Eppure, il romanzo, un esordio, ha lo stigma dell’autorialità. L’autrice,
infatti, racconta la coppia tramite le voci di uno stuolo di estranei: il medico
del paese, un agricoltore, una commessa, gli amici, più o meno eccentrici. Il
romanzo, poi, si snoda cronologicamente a contrario, dal dicembre del ’62,
quando Sylvia fa stanza a Londra e Ted festeggia il Natale dai genitori, nello
Yorkshire, al luglio del ’61: la coppia è in viaggio, per due settimane, in
Francia, prima di trasferirsi in campagna. Si erano da poco permessi
un’automobile, una Morris 1000. La scrittura è sagace, a tratti sfrontata – il
rischio è una certa monotonia; la monosillabica ossessione coniugale lo rende un
romanzo speciale per chi ama la Plath, un poco estraneo quando non etereo per il
lettore comune.
Il libro farà levitare le vendite dei già vendutissimi libri di Sylvia Plath,
poetessa eletta a Ishtar della poesia universale. Non riuscirà a elevare dal
pantano della maldicenza Ted Hughes, poeta straordinario – ben più potente della
moglie, ma non si può dire –, tra i più influenti del secolo scorso, che in
Italia possiamo leggere soltanto nel pur mirabile ‘Meridiano’ Mondadori uscito
nel 2008, un millennio editoriale fa. In sostanza, un menhir di marmo per
mettere a tacere il poeta, per chiuderlo in un sepolcro.
Per chi ama i pettegolezzi, Court Green fu davvero una maledizione per la
coppia. Ted Hughes preferì seppellire Sylvia a Heptonstall, poco lontano da
dov’era nato. Court Green, scrive, è il luogo “della più grande felicità e della
più atroce sofferenza di Sylvia, anzi, è il luogo del mio delitto contro di lei,
contro me stesso e contro tutto ciò che è umano”. Sulla lapide, “Sylvia Plath
Hughes”, a caratteri cubitali – in tanti, a colpi di coltello, hanno cercato di
sbriciolare il cognome di Ted. La frase scelta dal poeta per onorare la moglie,
“Anche tra fiamme ardenti il loto d’oro può essere piantato”, è tratta
dal Viaggio in Occidente di Wú Chéng’ēn, romanzo cinese del XVI secolo (Adelphi
lo ha tradotto come Lo Scimmiotto). Hughes preferiva Sylvia “distesa con sacra
cura su un alto graticcio/ perché gli avvoltoi/ possano riportarla nel sole”,
secondo le pratiche dei dakmeh, le “torri del silenzio” dello zoroastrismo, su
cui i fedeli issano i cadaveri, esposti alla fame dei rapaci. La tomba è sempre
colma di fiori freschi – spiccano i narcisi.

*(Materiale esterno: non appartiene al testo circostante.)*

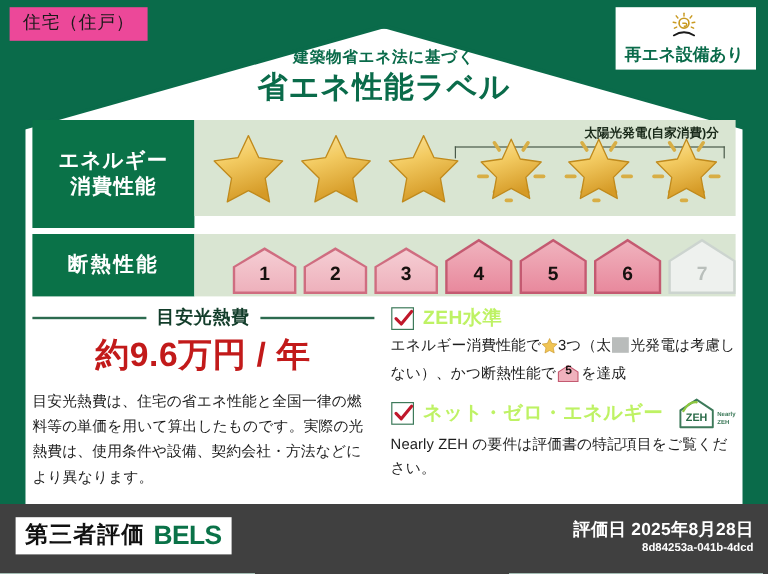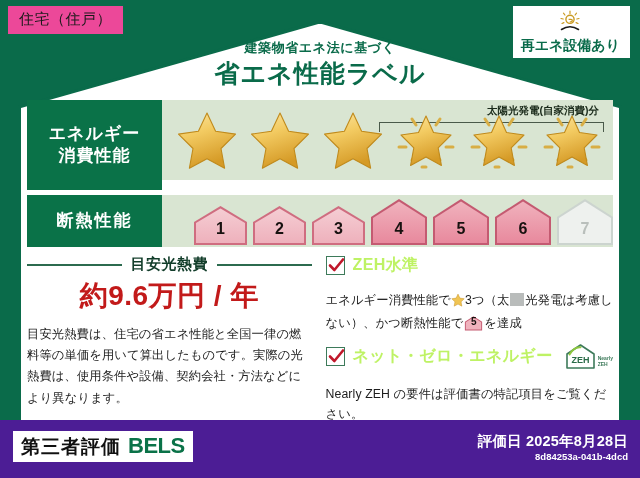--- a/index.html
+++ b/index.html
@@ -235,21 +235,21 @@
     color: #bef264;
     font-size: 16px;
     font-weight: bold;
     letter-spacing: 0.4px;
     white-space: nowrap;
   }
   .zeh-body {
     font-size: 12.3px;
     color: #1d1d1d;
     line-height: 1.62;
-    margin-top: 15px;
+    margin-top: 3px;
     letter-spacing: 0.1px;
   }
   .inline-star { display:inline-block; vertical-align:-3px; }
   .redacted {
     display: inline-block;
     width: 14px; height: 13px;
     background: #b9bcbb;
     vertical-align: -2px;
     margin: 0 1px;
   }
@@ -277,21 +277,21 @@
     line-height: 1.05;
     font-weight: bold;
     padding-bottom: 3px;
   }
 
   
   .bottom-bar {
     position: absolute;
     left: 0; bottom: 0;
     width: 640px; height: 58px;
-    background: #4c1d95;
+    background: #404040;
     z-index: 35;
   }
   .bels-badge {
     position: absolute;
     left: 13px; top: 11px;
     background: #ffffff;
     padding: 4px 8px 5px 8px;
     display: flex;
     align-items: center;
     gap: 7px;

Nicholas, il figlio di Sylvia e Ted nato a Court Green, è stato un biologo,
esperto di salmoni. Il padre lo aveva inoltrato all’arte della pesca, all’amare
i fiumi. Si è ucciso in Alaska, dove viveva, a quarantasette anni, nel marzo del
2009. Secondo il mito, il daffodil, il narciso, il fiore della primavera, nasce
dalla morte di Narciso, il cacciatore divinamente bello che disdegnava l’amore e
si innamorò di se stesso. Perché qualcosa nasca, bisogna che qualcosa muoia;
perché il seme di sé sbocci occorre sbriciolare la propria immagine –
altrimenti, non è che spreco esangue. Di tale sacrificio, con violenta avidità,
si nutre la poesia, verbo disadorno, disadatto alle anime candide.